*GIVEN RECORDS:*
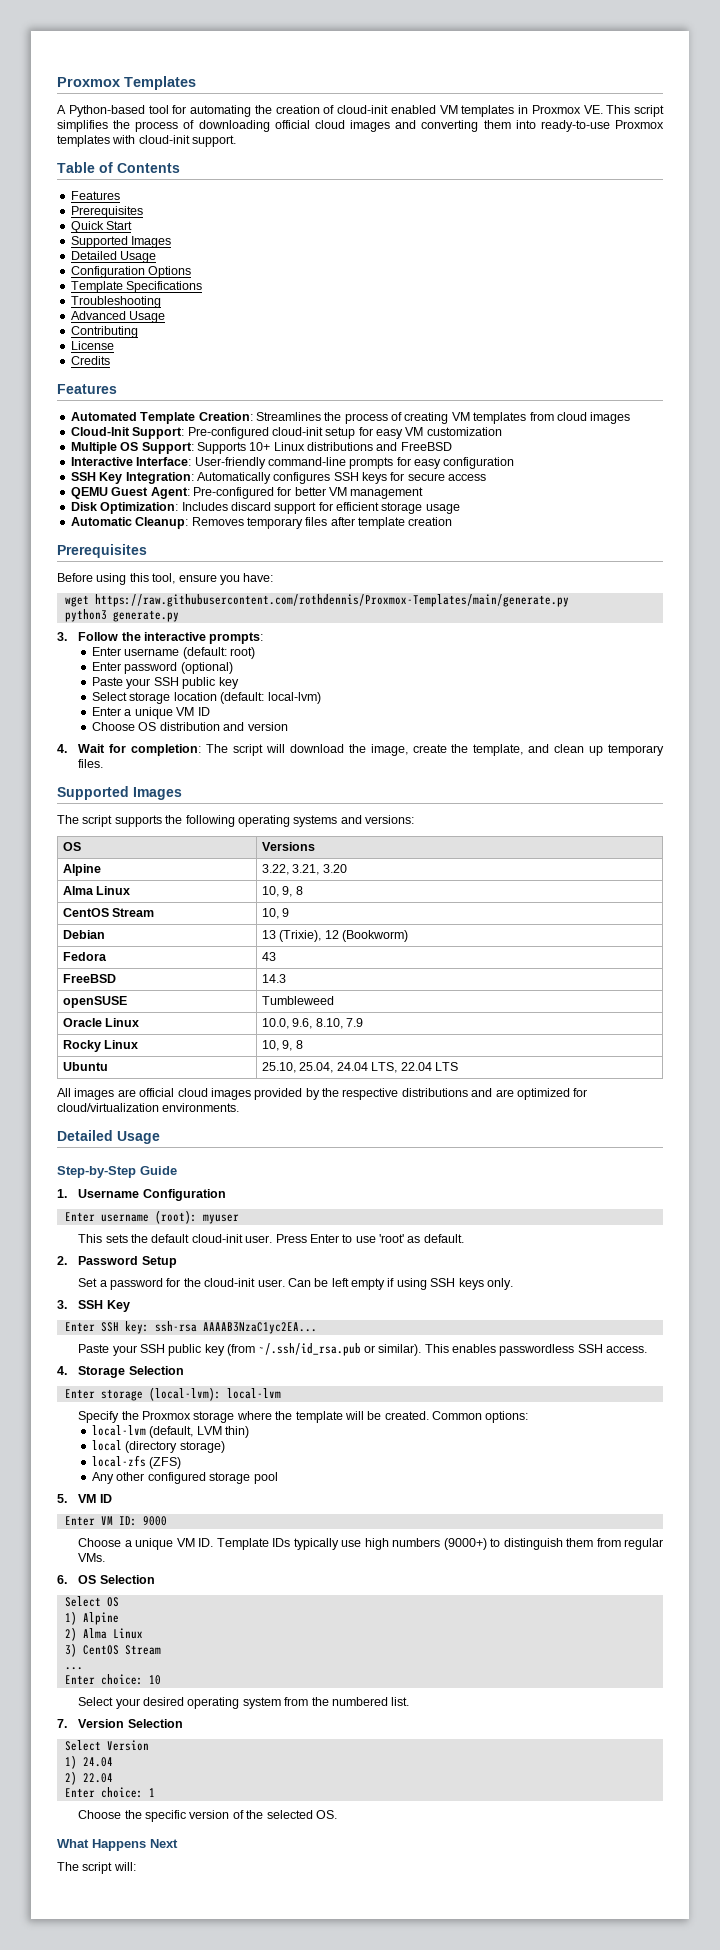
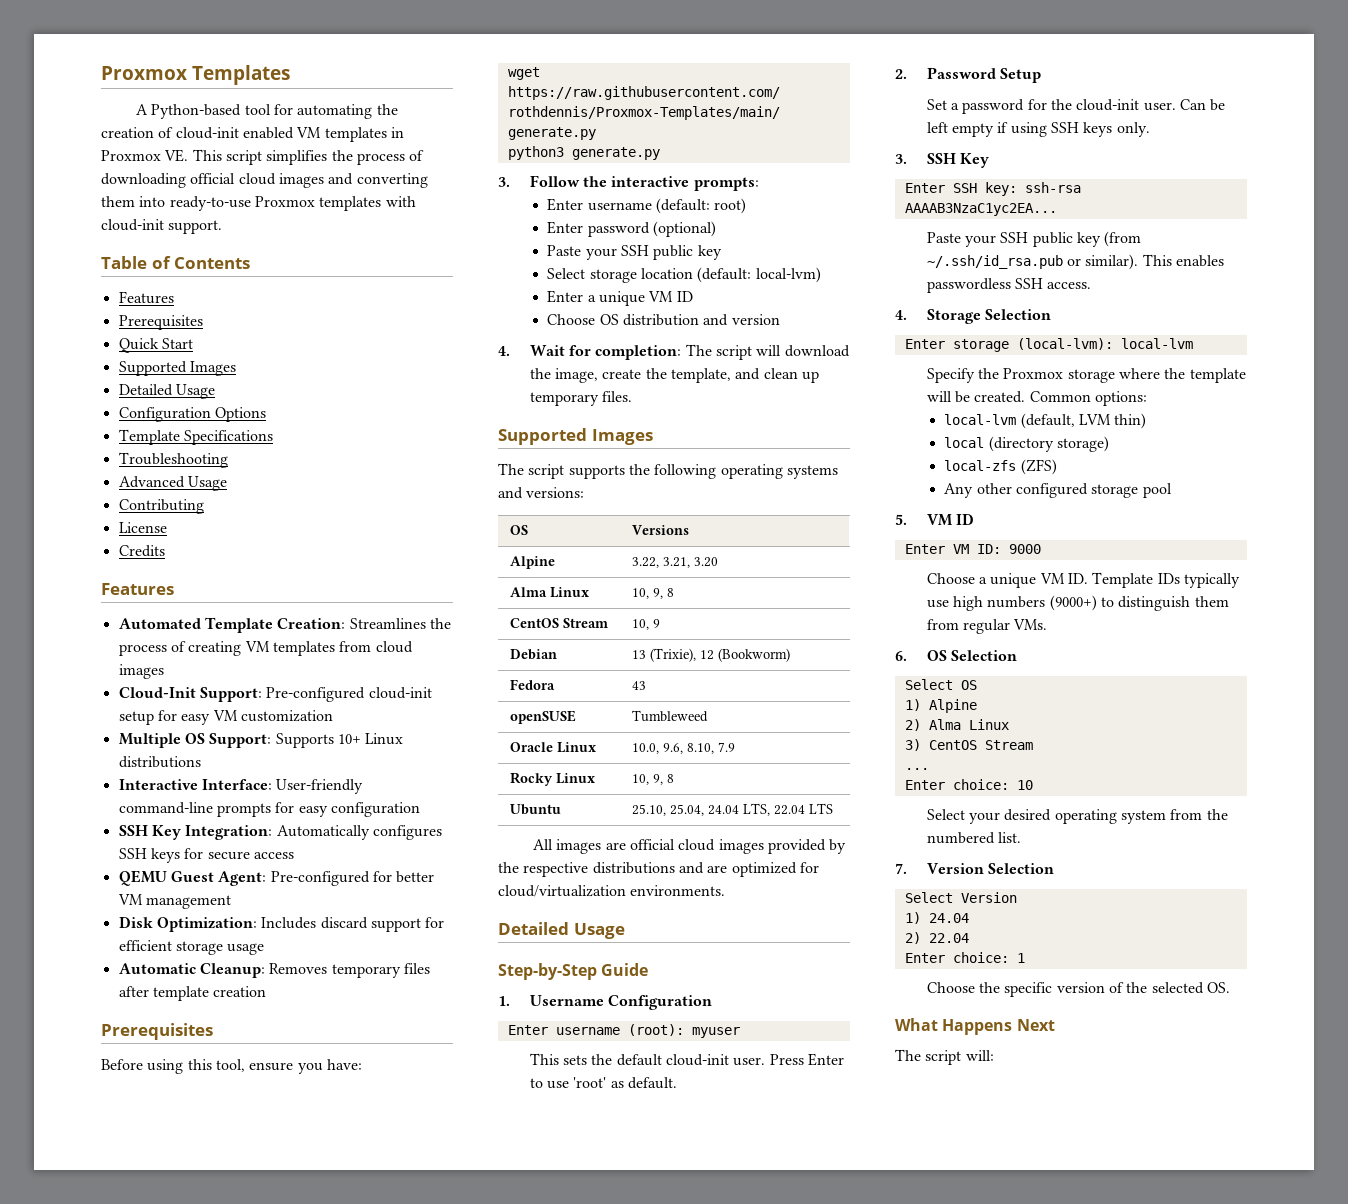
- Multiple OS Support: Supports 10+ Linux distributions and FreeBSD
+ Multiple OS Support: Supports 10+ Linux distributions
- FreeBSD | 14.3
* * *
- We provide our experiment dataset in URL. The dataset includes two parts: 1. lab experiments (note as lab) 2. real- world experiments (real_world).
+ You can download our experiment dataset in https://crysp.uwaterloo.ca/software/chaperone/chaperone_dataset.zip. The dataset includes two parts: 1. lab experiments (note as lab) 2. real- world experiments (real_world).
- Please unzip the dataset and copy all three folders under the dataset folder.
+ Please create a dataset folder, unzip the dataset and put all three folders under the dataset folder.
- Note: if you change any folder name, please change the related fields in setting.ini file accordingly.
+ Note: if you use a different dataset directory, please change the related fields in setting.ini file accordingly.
* * *
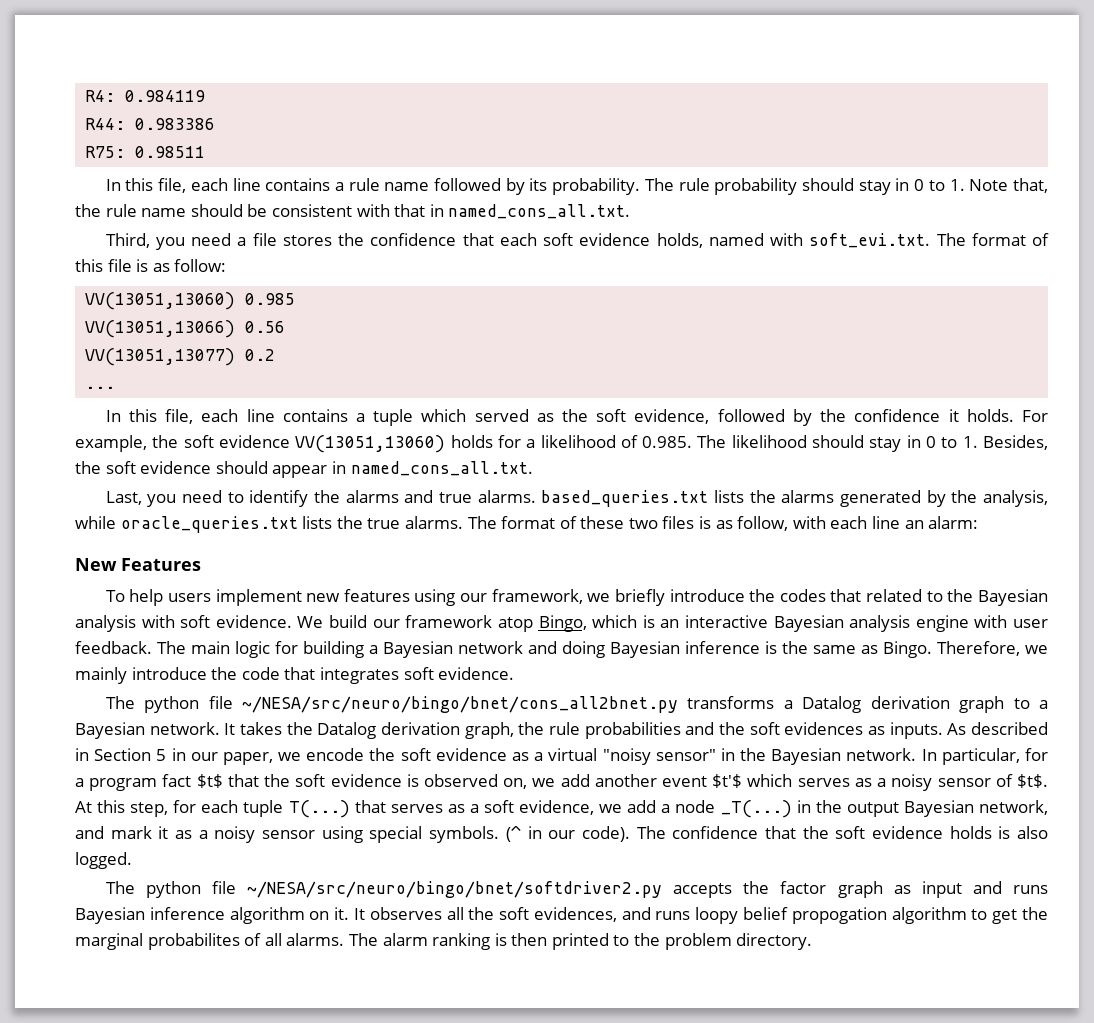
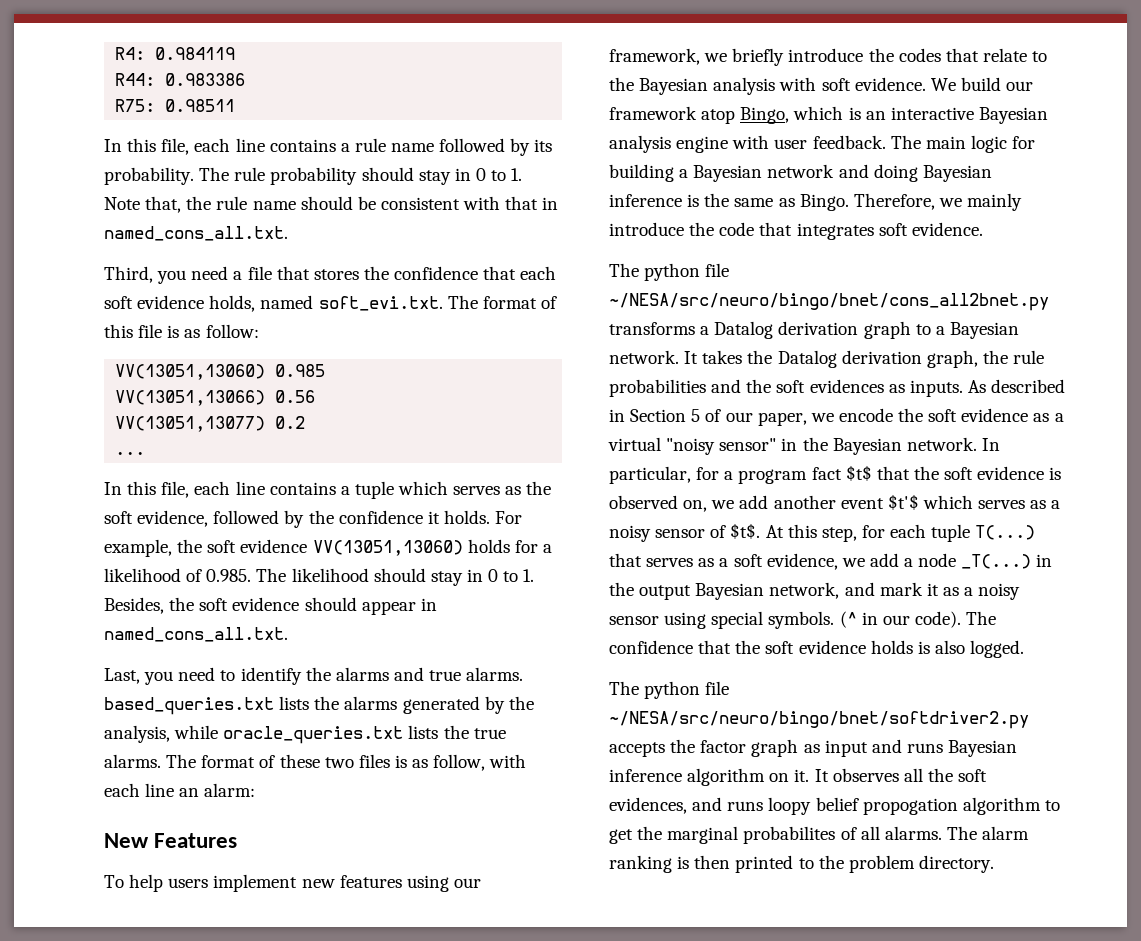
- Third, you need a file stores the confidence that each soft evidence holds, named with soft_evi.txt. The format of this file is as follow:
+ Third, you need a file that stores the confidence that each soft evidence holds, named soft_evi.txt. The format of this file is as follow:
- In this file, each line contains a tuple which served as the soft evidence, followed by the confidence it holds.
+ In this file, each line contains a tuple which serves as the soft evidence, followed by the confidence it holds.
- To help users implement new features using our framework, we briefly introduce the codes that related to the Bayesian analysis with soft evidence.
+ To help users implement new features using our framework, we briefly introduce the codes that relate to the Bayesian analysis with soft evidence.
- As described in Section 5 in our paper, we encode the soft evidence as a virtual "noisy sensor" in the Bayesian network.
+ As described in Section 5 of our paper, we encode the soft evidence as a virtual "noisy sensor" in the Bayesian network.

*EXERCISE AIM:* Could you find each line in the entries that contains the string "codes" and copy it?

*FINISHED TASK:*
- To help users implement new features using our framework, we briefly introduce the codes that related to the Bayesian analysis with soft evidence.
+ To help users implement new features using our framework, we briefly introduce the codes that relate to the Bayesian analysis with soft evidence.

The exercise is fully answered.